Não seria exagero dizer, que, hoje, a chikungunya está atingindo praticamente todo o Brasil. Segundo o Ministério da Saúde, durante o ano de 2015 650 municípios tiveram casos da doença notificados. Em 2016, foram 2.250 municípios, um crescimento gigantesco. Durante todo o no ano de 2015, foram notificados cerca de 38 mil casos de chikungunya Brasil afora. Durante o ano de 2016, até setembro, o número passou a 215 mil, uma escalada vertiginosa da doença. Temos que nos preparar para enfrentar nesse próximo verão um problema ainda maior do que imaginávamos.

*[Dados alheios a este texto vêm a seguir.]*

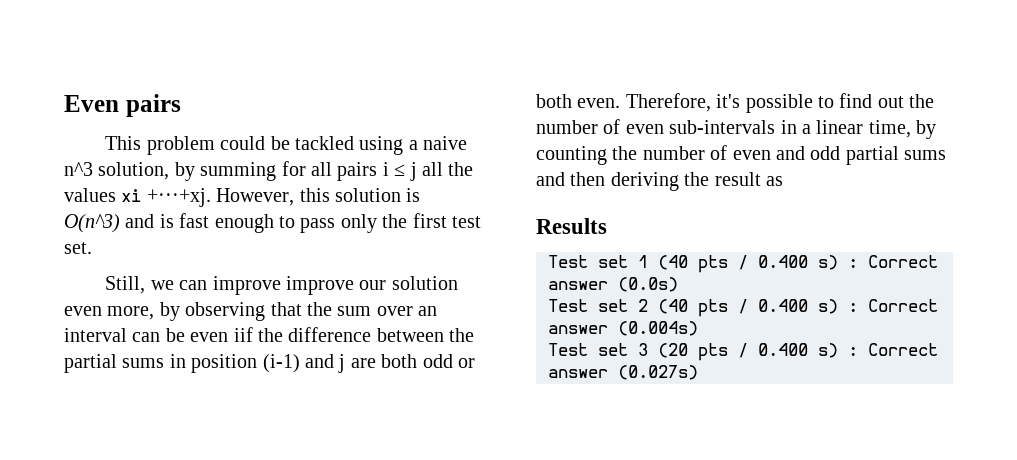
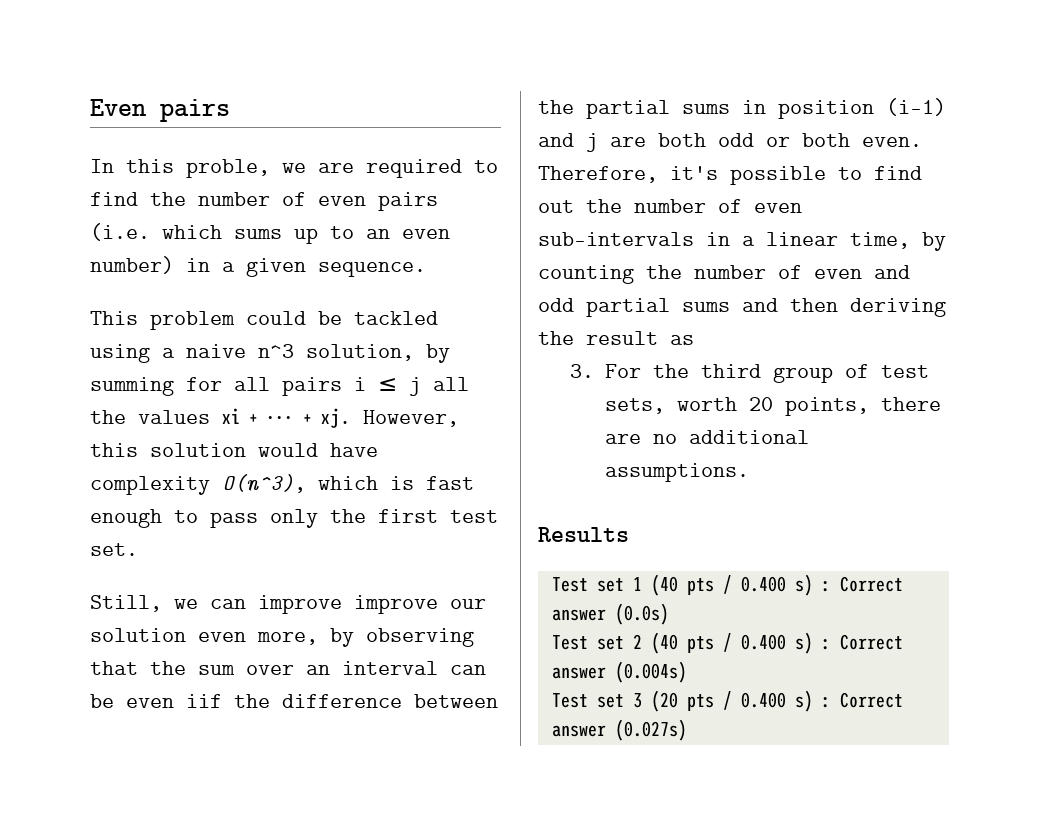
+ In this proble, we are required to find the number of even pairs (i.e. which sums up to an even number) in a given sequence.
- This problem could be tackled using a naive n^3 solution, by summing for all pairs i ≤ j all the values xi +···+xj. However, this solution is O(n^3) and is fast enough to pass only the first test set.
+ This problem could be tackled using a naive n^3 solution, by summing for all pairs i ≤ j all the values xi + ··· + xj. However, this solution would have complexity O(n^3), which is fast enough to pass only the first test set.
+ 3. For the third group of test sets, worth 20 points, there are no additional assumptions.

Os desafios estão sobretudo em aportar recursos e infraestrutura para as pesquisas em curso, e para outras em formulação, em instituições brasileiras e nas parcerias com instituições do exterior. É essencial para que possamos melhorar nosso conhecimento sobre diversos aspectos, em especial em relação a zika e chikungunya, que ainda são desconhecidos pelos profissionais de saúde. Por exemplo, no que diz respeito aos mecanismos de transmissão do vírus. Comprovadamente, o mosquito Aedes transmite zika, no entanto, temos observações que sugerem outras formas de transmissão do vírus, por exemplo, por via sexual. Essa via de transmissão deve ser, sim, cada vez mais monitorada e avaliada para que se possa ter a dimensão real da magnitude que esses mecanismos de transmissão sexual pode ter no complexo geral da dinâmica de transmissão da doença.
A tendência é de as localidades que tiveram epidemia de zika entre 2014 e 2015 não terem grandes epidemias no verão de 2016 para 2017, porque essas epidemias criam uma barreira de pessoas com anticorpos ao vírus. Nesses locais, em tese, não haverá epidemias tão graves quanto as anteriores. A expectativa maior fica em relação àquelas localidades em que os vírus zika e chikungunya ainda não circularam de forma intensa. Aí, a expectativa de epidemia no próximo verão permanece.
O substrato para essas epidemias é a conjugação de diversos fatores, alguns climáticos e outros, não. As chuvas que teremos no verão, a elevação de temperatura, que também teremos, a dificuldade de recolhimento de resíduos sólidos, sobretudo na periferia das grandes cidades, que vai se manter, infelizmente, o abastecimento irregular de água em algumas regiões do país, que também vamos continuar tendo, tudo isso contribui para que os focos de procriação e a intensidade e rapidez de multiplicação do mosquito ocorram.
Recentemente, o Congresso Nacional aprovou uma lei que autoriza a autoridade pública de saúde a pulverizar as cidades com inseticida para matar o mosquito transmissor de dengue, zika e chikungunya. Considero isso uma aventura ecológica, para não chamar de crime ambiental. Esse inseticida que será pulverizado por meio de aviões vai matar parte dos mosquitos, mas também vai matar abelhas, lagartas, pássaros, pequenos animais e levar ao desenvolvimento de alergias graves em crianças. Ou seja, o impacto ambiental e sobre a saúde coletiva em hipótese alguma justifica essa aventura.
Estamos lidando com três doenças – quatro com a febre amarela – transmitidas por um mesmo mosquito, que tem seus principais focos de procriação relacionados a um passivo ambiental acumulado ao longo de 500 anos, acrescido, nas últimas décadas, de um processo de desenvolvimento que resulta no uso intensivo de garrafas plásticas, pets e outros apetrechos. Não tem milagre.”